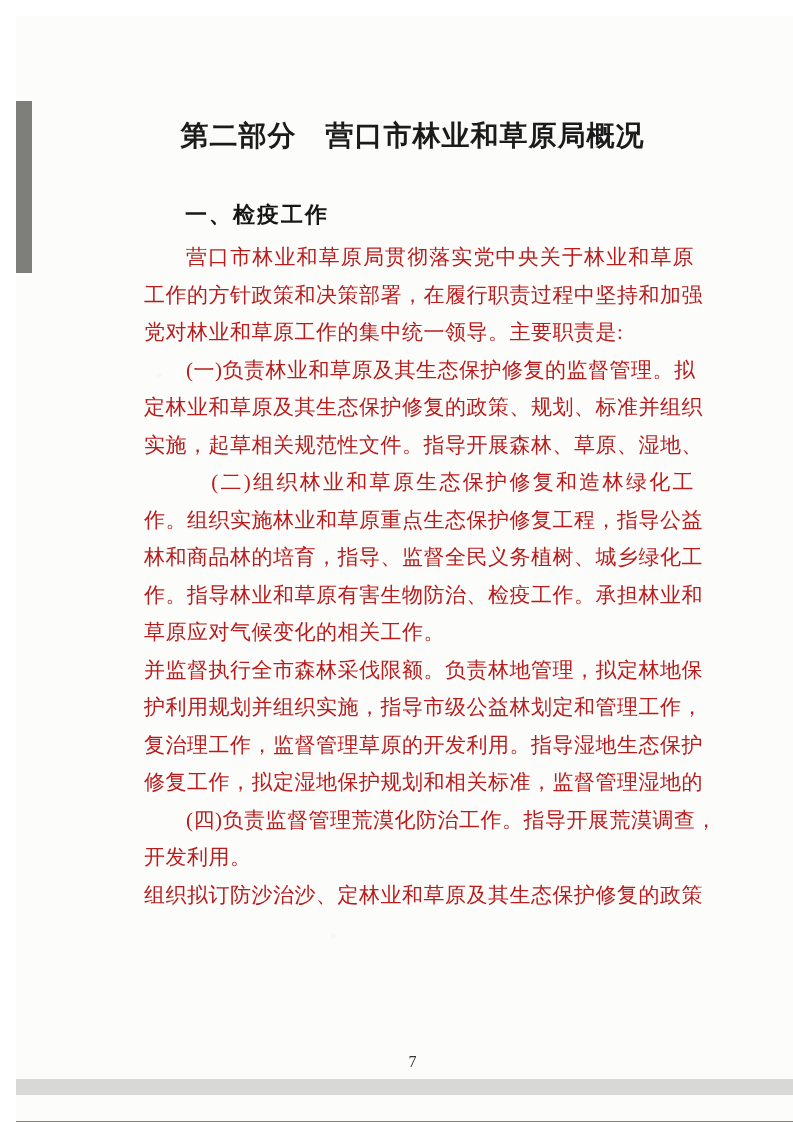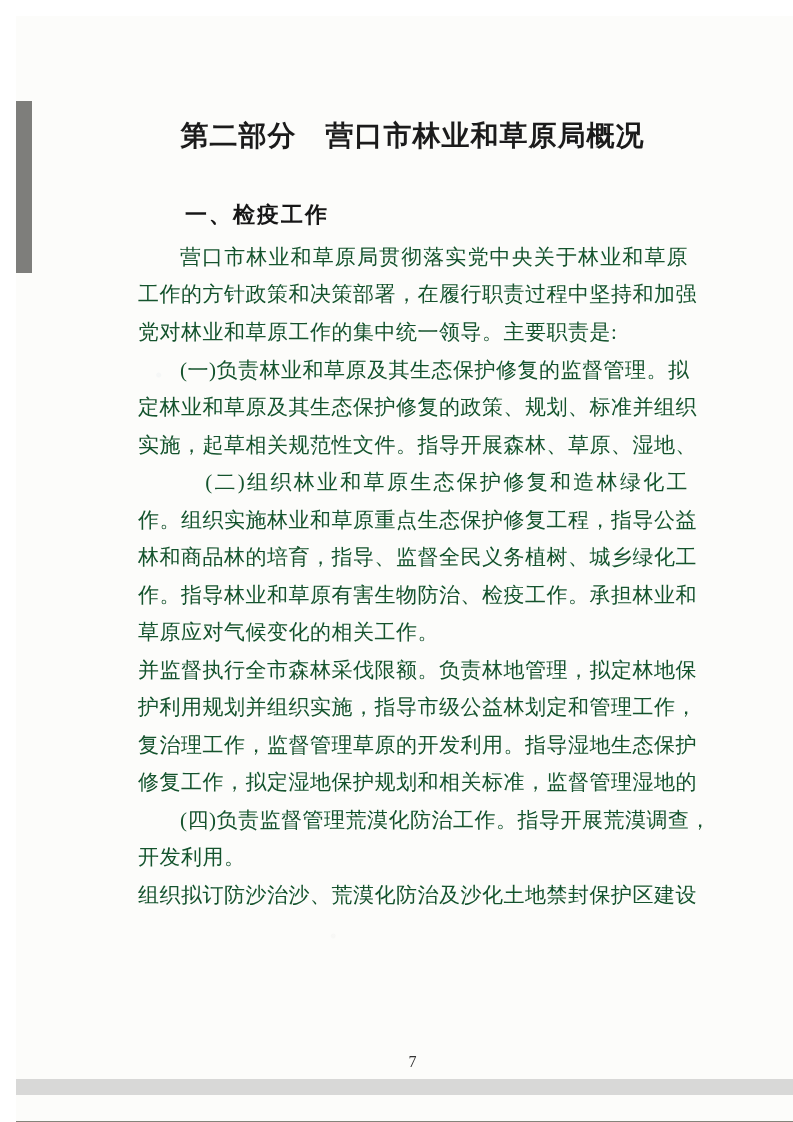--- a/index.html
+++ b/index.html
@@ -44,23 +44,23 @@
     left: 161px;
     font-size: 22px;
     font-weight: bold;
     letter-spacing: 2px;
     color: #161616;
     font-family: "Liberation Sans", sans-serif;
   }
   .body-text {
     position: absolute;
     top: 207px;
-    left: 106px;
+    left: 112px;
     width: 582px;
-    color: #14532d;
+    color: #b91c1c;
   }
   .body-line {
     height: 37.5px;
     line-height: 37.5px;
     font-size: 21px;
     letter-spacing: 0.5px;
     white-space: nowrap;
     text-align: justify;
     text-align-last: left;
     text-justify: inter-character;
@@ -114,37 +114,37 @@
 <div class="page">
 
   <div class="edge-artifact-left"></div>
 
   <div class="doc-title">第二部分　营口市林业和草原局概况</div>
 
   <div class="section-heading">一、检疫工作</div>
 
   <div class="body-text" id="body-lines">
       <div class="body-line fill" style="text-indent: 2em;">营口市林业和草原局贯彻落实党中央关于林业和草原</div>
-      <div class="body-line fill" style="text-indent: 0em; font-family: Liberation Mono, monospace;">工作的方针政策和决策部署，在履行职责过程中坚持和加强</div>
+      <div class="body-line fill" style="text-indent: 0em;">工作的方针政策和决策部署，在履行职责过程中坚持和加强</div>
       <div class="body-line" style="text-indent: 0em;">党对林业和草原工作的集中统一领导。主要职责是:</div>
       <div class="body-line fill" style="text-indent: 2em;">(一)负责林业和草原及其生态保护修复的监督管理。拟</div>
       <div class="body-line fill" style="text-indent: 0em;">定林业和草原及其生态保护修复的政策、规划、标准并组织</div>
       <div class="body-line fill" style="text-indent: 0em;">实施，起草相关规范性文件。指导开展森林、草原、湿地、</div>
       <div class="body-line fill" style="text-indent: 3.2em;">(二)组织林业和草原生态保护修复和造林绿化工</div>
       <div class="body-line fill" style="text-indent: 0em;">作。组织实施林业和草原重点生态保护修复工程，指导公益</div>
       <div class="body-line fill" style="text-indent: 0em;">林和商品林的培育，指导、监督全民义务植树、城乡绿化工</div>
       <div class="body-line fill" style="text-indent: 0em;">作。指导林业和草原有害生物防治、检疫工作。承担林业和</div>
       <div class="body-line" style="text-indent: 0em;">草原应对气候变化的相关工作。</div>
       <div class="body-line fill" style="text-indent: 0em;">并监督执行全市森林采伐限额。负责林地管理，拟定林地保</div>
       <div class="body-line fill" style="text-indent: 0em;">护利用规划并组织实施，指导市级公益林划定和管理工作，</div>
       <div class="body-line fill" style="text-indent: 0em;">复治理工作，监督管理草原的开发利用。指导湿地生态保护</div>
       <div class="body-line fill" style="text-indent: 0em;">修复工作，拟定湿地保护规划和相关标准，监督管理湿地的</div>
       <div class="body-line fill" style="text-indent: 2em;">(四)负责监督管理荒漠化防治工作。指导开展荒漠调查，</div>
       <div class="body-line" style="text-indent: 0em;">开发利用。</div>
-      <div class="body-line fill" style="text-indent: 0em;">组织拟订防沙治沙、荒漠化防治及沙化土地禁封保护区建设</div>
+      <div class="body-line fill" style="text-indent: 0em;">组织拟订防沙治沙、定林业和草原及其生态保护修复的政策</div>
     </div>
 
   <div class="page-number">7</div>
 
   <div class="footer-rule"></div>
 
   <div class="bottom-band"></div>
 
 </div>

#### PROBLEM TO SOLVE
Could every entry be restated word for word, pictures excluded?

#### SOLUTION TO THIS EXERCISE
--- a/index.html
+++ b/index.html
@@ -44,23 +44,23 @@
     left: 161px;
     font-size: 22px;
     font-weight: bold;
     letter-spacing: 2px;
     color: #161616;
     font-family: "Liberation Sans", sans-serif;
   }
   .body-text {
     position: absolute;
     top: 207px;
-    left: 106px;
+    left: 112px;
     width: 582px;
-    color: #14532d;
+    color: #b91c1c;
   }
   .body-line {
     height: 37.5px;
     line-height: 37.5px;
     font-size: 21px;
     letter-spacing: 0.5px;
     white-space: nowrap;
     text-align: justify;
     text-align-last: left;
     text-justify: inter-character;
@@ -114,37 +114,37 @@
 <div class="page">
 
   <div class="edge-artifact-left"></div>
 
   <div class="doc-title">第二部分　营口市林业和草原局概况</div>
 
   <div class="section-heading">一、检疫工作</div>
 
   <div class="body-text" id="body-lines">
       <div class="body-line fill" style="text-indent: 2em;">营口市林业和草原局贯彻落实党中央关于林业和草原</div>
-      <div class="body-line fill" style="text-indent: 0em; font-family: Liberation Mono, monospace;">工作的方针政策和决策部署，在履行职责过程中坚持和加强</div>
+      <div class="body-line fill" style="text-indent: 0em;">工作的方针政策和决策部署，在履行职责过程中坚持和加强</div>
       <div class="body-line" style="text-indent: 0em;">党对林业和草原工作的集中统一领导。主要职责是:</div>
       <div class="body-line fill" style="text-indent: 2em;">(一)负责林业和草原及其生态保护修复的监督管理。拟</div>
       <div class="body-line fill" style="text-indent: 0em;">定林业和草原及其生态保护修复的政策、规划、标准并组织</div>
       <div class="body-line fill" style="text-indent: 0em;">实施，起草相关规范性文件。指导开展森林、草原、湿地、</div>
       <div class="body-line fill" style="text-indent: 3.2em;">(二)组织林业和草原生态保护修复和造林绿化工</div>
       <div class="body-line fill" style="text-indent: 0em;">作。组织实施林业和草原重点生态保护修复工程，指导公益</div>
       <div class="body-line fill" style="text-indent: 0em;">林和商品林的培育，指导、监督全民义务植树、城乡绿化工</div>
       <div class="body-line fill" style="text-indent: 0em;">作。指导林业和草原有害生物防治、检疫工作。承担林业和</div>
       <div class="body-line" style="text-indent: 0em;">草原应对气候变化的相关工作。</div>
       <div class="body-line fill" style="text-indent: 0em;">并监督执行全市森林采伐限额。负责林地管理，拟定林地保</div>
       <div class="body-line fill" style="text-indent: 0em;">护利用规划并组织实施，指导市级公益林划定和管理工作，</div>
       <div class="body-line fill" style="text-indent: 0em;">复治理工作，监督管理草原的开发利用。指导湿地生态保护</div>
       <div class="body-line fill" style="text-indent: 0em;">修复工作，拟定湿地保护规划和相关标准，监督管理湿地的</div>
       <div class="body-line fill" style="text-indent: 2em;">(四)负责监督管理荒漠化防治工作。指导开展荒漠调查，</div>
       <div class="body-line" style="text-indent: 0em;">开发利用。</div>
-      <div class="body-line fill" style="text-indent: 0em;">组织拟订防沙治沙、荒漠化防治及沙化土地禁封保护区建设</div>
+      <div class="body-line fill" style="text-indent: 0em;">组织拟订防沙治沙、定林业和草原及其生态保护修复的政策</div>
     </div>
 
   <div class="page-number">7</div>
 
   <div class="footer-rule"></div>
 
   <div class="bottom-band"></div>
 
 </div>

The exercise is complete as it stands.